NOTE : the collision is elastic, alpha not equal to beta. i hav attached the fig.

B)I used the conservation of momentum to do the problem
My try at the problem

c)Now consider the particle to be ejected at a velocity v at an angle of inclination theta to the plane. For the particle to retrace its on upon striking the inclined surface beta the direction of the velocities should be exactly reversed then itself it is going to retrace the path it came by.

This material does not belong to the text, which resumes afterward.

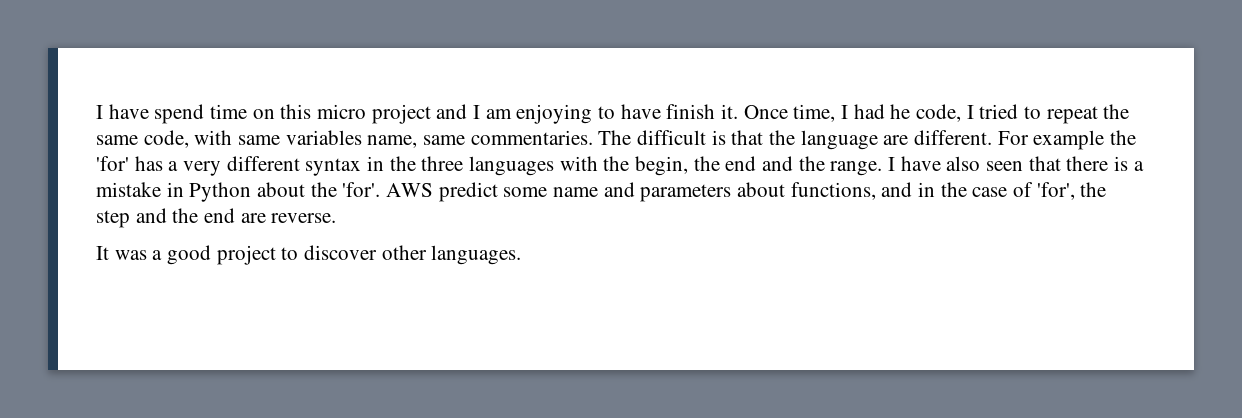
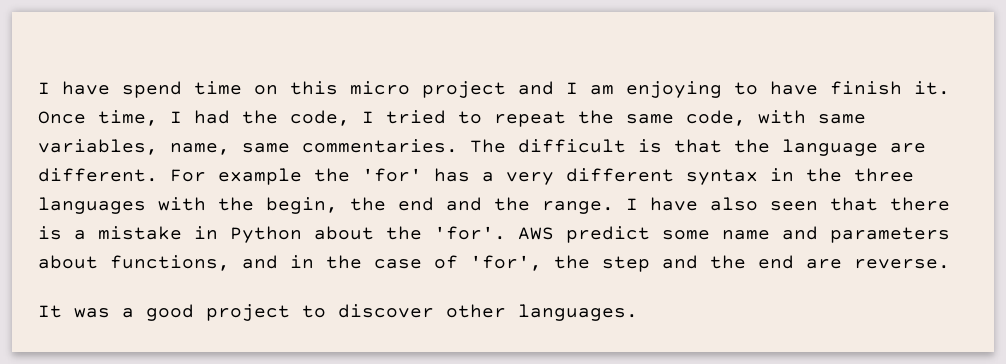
[890,104,911,119] he -> [242,110,278,124] the
[285,130,362,145] variables -> [38,139,158,155] variables,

Now we have velocities along the x and y direction to be
v_x = vcos (theta-alpha)

v_y = vsin(theta-alpha)

Now there is force acting on the particle is mg then how come it is a elastic collision. I will through by the energy aspect first consider that the ball goes to a maximum height, it gains potential energy and now it comes down to the same height then it loses potential energy. Therefore the net change is zero. Now the momentum aspect. Since the particle returns to its own speed . Now there is a momentum change but here e have to consider the system as the earth+configuartion present for the energy and the momentum to be conserved.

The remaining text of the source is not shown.